Work to be completed
Restate, exactly as written, the entries below from the line that holds "- Ultimately it" through the line that holds "- Add your connection". Pictures are not part of the copy.

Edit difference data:
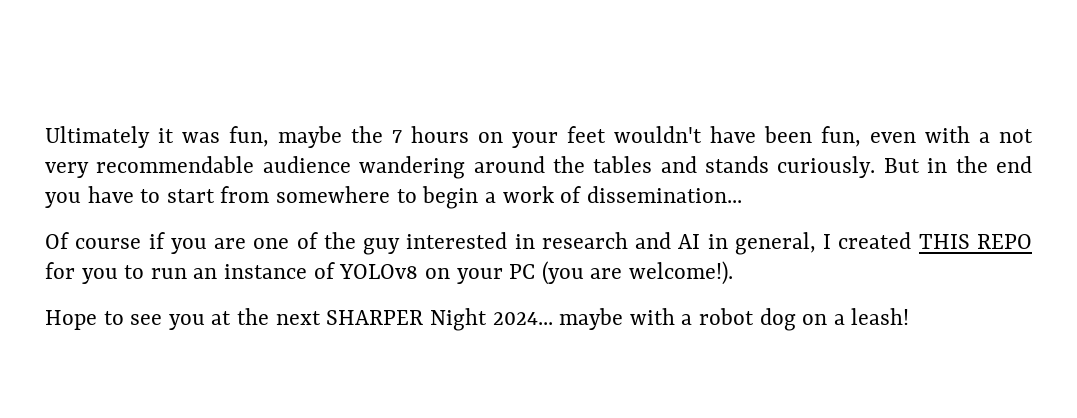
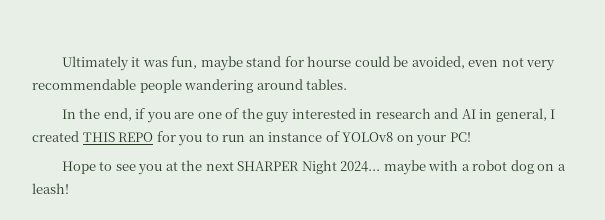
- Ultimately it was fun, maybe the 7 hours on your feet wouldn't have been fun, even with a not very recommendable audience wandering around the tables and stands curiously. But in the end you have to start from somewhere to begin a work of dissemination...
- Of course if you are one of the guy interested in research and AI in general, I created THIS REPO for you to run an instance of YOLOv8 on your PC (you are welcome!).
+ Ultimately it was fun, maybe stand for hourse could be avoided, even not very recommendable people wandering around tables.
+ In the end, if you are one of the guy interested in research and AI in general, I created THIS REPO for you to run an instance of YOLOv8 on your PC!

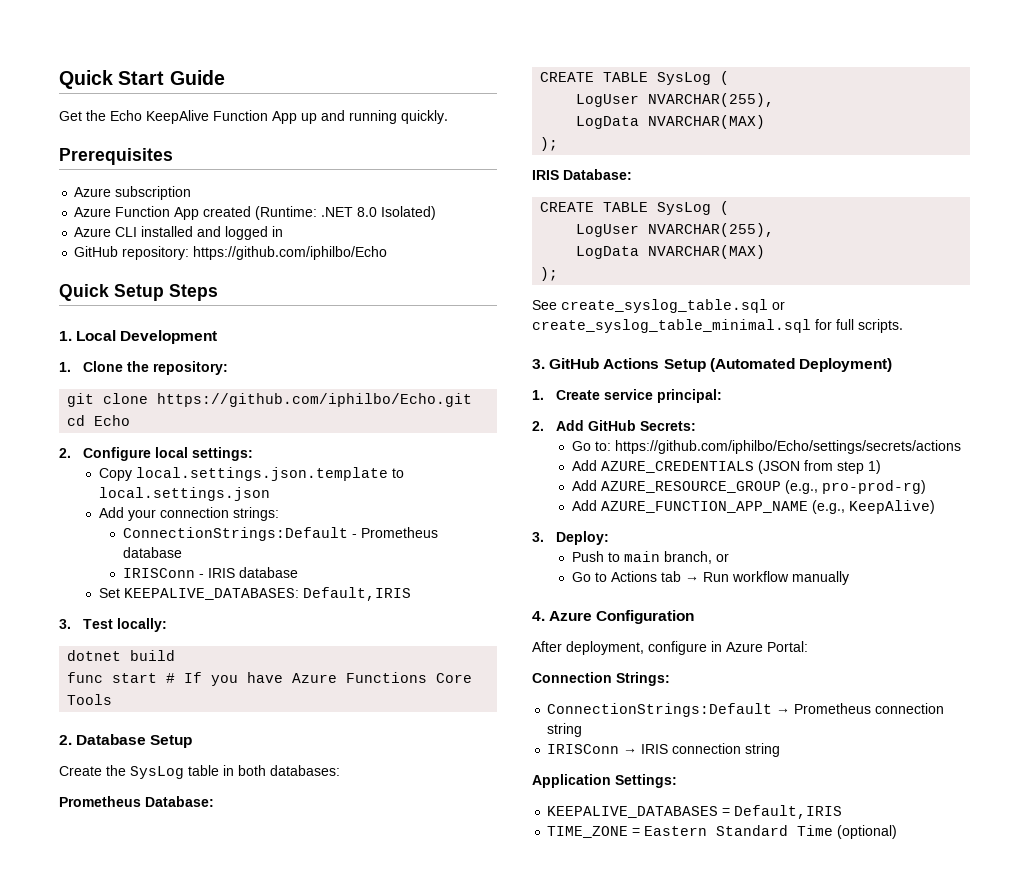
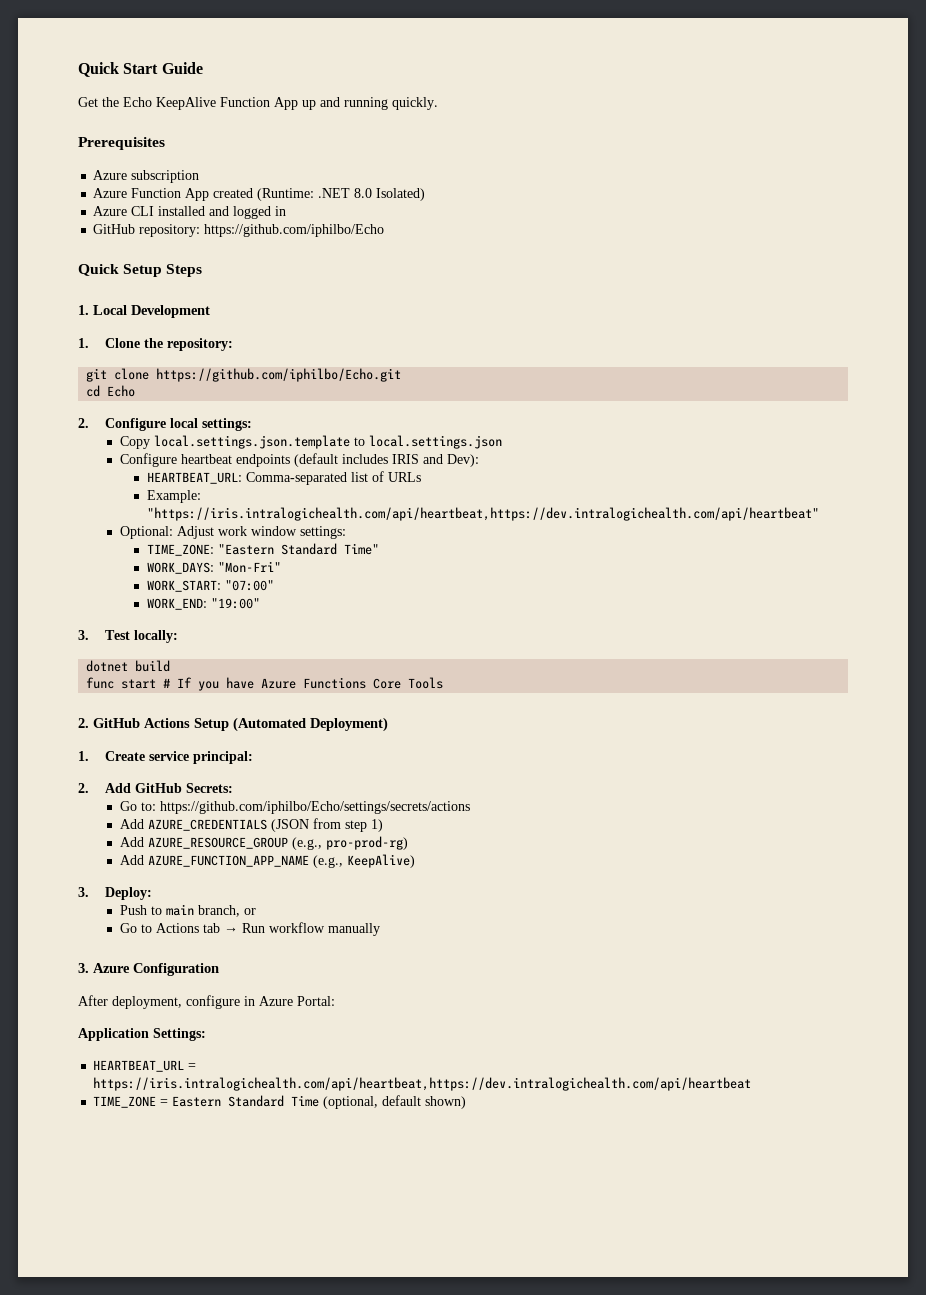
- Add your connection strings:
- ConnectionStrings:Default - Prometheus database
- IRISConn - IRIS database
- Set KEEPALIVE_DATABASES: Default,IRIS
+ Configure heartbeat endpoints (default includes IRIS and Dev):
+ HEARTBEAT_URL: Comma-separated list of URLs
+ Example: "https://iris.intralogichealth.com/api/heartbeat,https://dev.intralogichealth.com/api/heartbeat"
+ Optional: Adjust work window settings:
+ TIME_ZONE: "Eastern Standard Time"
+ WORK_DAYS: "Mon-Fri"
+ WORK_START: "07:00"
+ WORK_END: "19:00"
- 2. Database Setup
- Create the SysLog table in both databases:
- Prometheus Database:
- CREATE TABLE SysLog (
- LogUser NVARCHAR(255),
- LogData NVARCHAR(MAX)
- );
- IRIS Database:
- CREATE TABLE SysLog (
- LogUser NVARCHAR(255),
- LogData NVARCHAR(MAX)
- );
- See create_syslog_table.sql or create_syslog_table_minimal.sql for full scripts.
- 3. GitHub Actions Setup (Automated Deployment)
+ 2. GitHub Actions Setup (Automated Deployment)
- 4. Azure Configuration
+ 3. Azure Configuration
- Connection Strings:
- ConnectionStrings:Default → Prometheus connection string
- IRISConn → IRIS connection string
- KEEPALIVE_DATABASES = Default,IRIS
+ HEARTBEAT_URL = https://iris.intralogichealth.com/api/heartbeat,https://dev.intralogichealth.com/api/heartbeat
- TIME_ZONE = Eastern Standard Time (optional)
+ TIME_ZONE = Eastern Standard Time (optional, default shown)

--

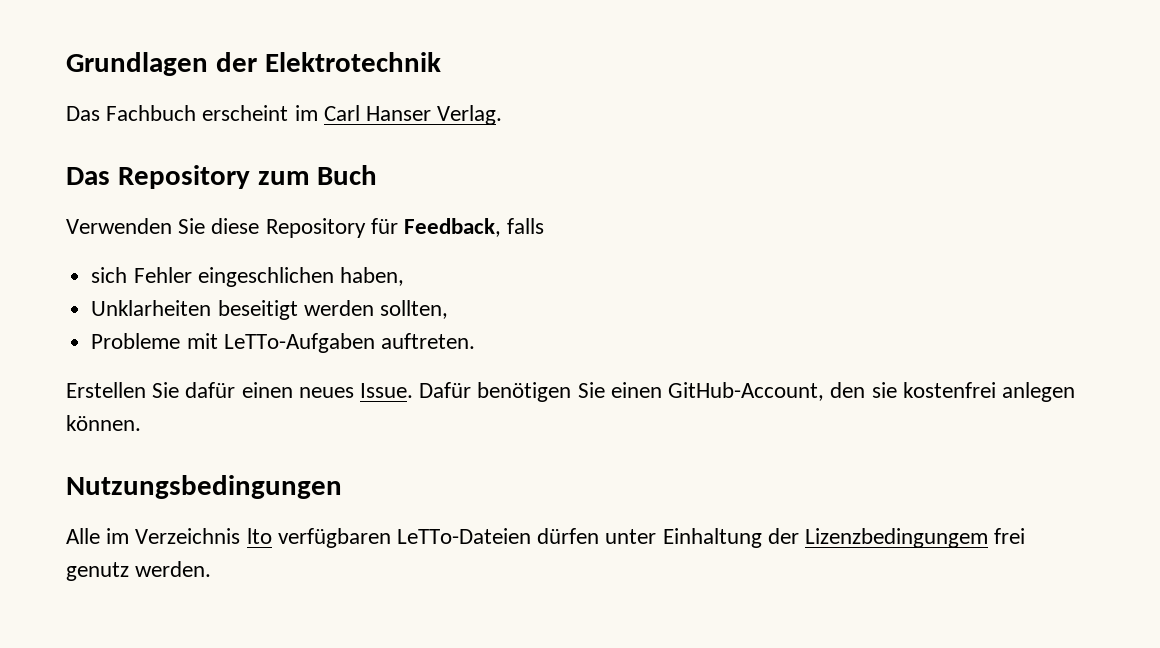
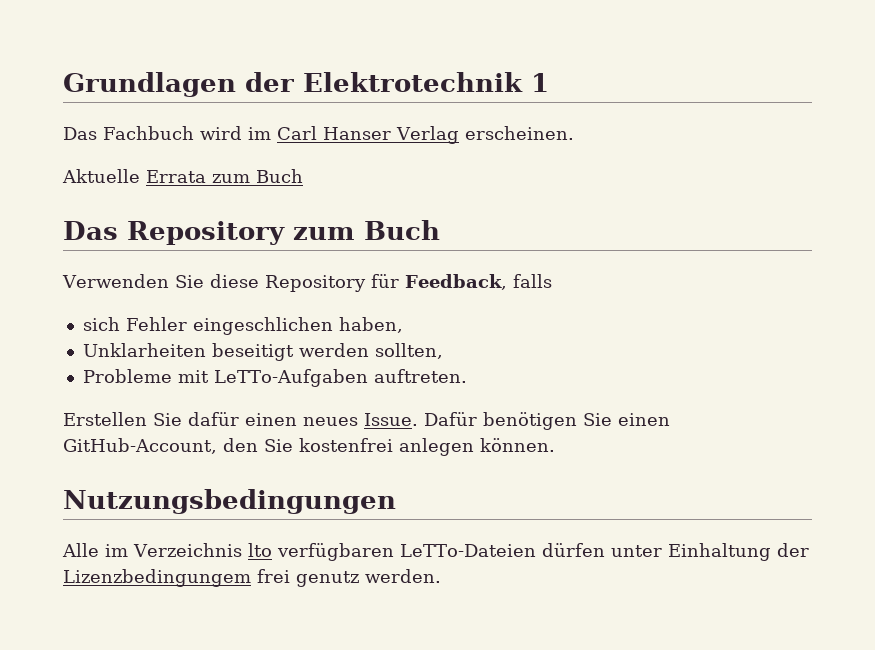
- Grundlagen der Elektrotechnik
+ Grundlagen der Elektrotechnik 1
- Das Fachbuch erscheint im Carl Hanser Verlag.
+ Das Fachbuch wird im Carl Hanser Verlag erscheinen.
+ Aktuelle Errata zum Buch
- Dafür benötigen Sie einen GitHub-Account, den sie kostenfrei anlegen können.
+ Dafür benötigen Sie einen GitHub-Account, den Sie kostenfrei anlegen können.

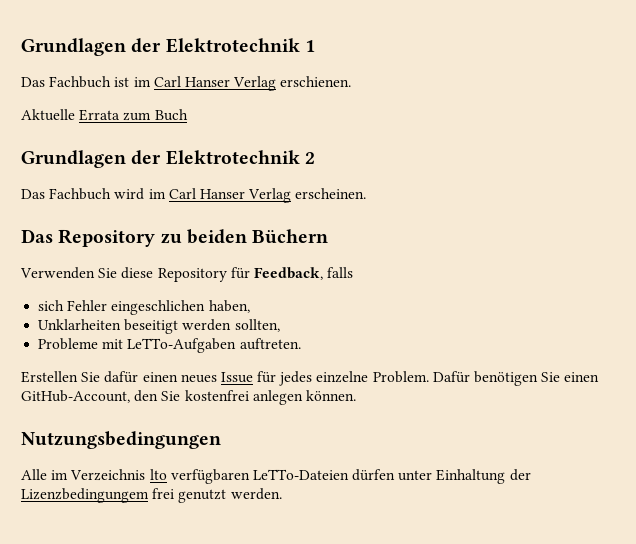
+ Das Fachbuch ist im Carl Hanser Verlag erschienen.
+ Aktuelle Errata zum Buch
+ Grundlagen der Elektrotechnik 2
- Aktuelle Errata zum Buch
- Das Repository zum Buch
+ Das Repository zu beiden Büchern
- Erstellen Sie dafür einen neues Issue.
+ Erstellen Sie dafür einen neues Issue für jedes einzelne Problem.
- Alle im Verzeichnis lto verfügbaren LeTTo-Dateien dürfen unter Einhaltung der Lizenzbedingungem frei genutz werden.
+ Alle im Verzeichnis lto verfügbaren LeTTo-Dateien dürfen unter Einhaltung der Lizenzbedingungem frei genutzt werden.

Response area
- Ultimately it was fun, maybe the 7 hours on your feet wouldn't have been fun, even with a not very recommendable audience wandering around the tables and stands curiously. But in the end you have to start from somewhere to begin a work of dissemination...
- Of course if you are one of the guy interested in research and AI in general, I created THIS REPO for you to run an instance of YOLOv8 on your PC (you are welcome!).
+ Ultimately it was fun, maybe stand for hourse could be avoided, even not very recommendable people wandering around tables.
+ In the end, if you are one of the guy interested in research and AI in general, I created THIS REPO for you to run an instance of YOLOv8 on your PC!

- Add your connection strings:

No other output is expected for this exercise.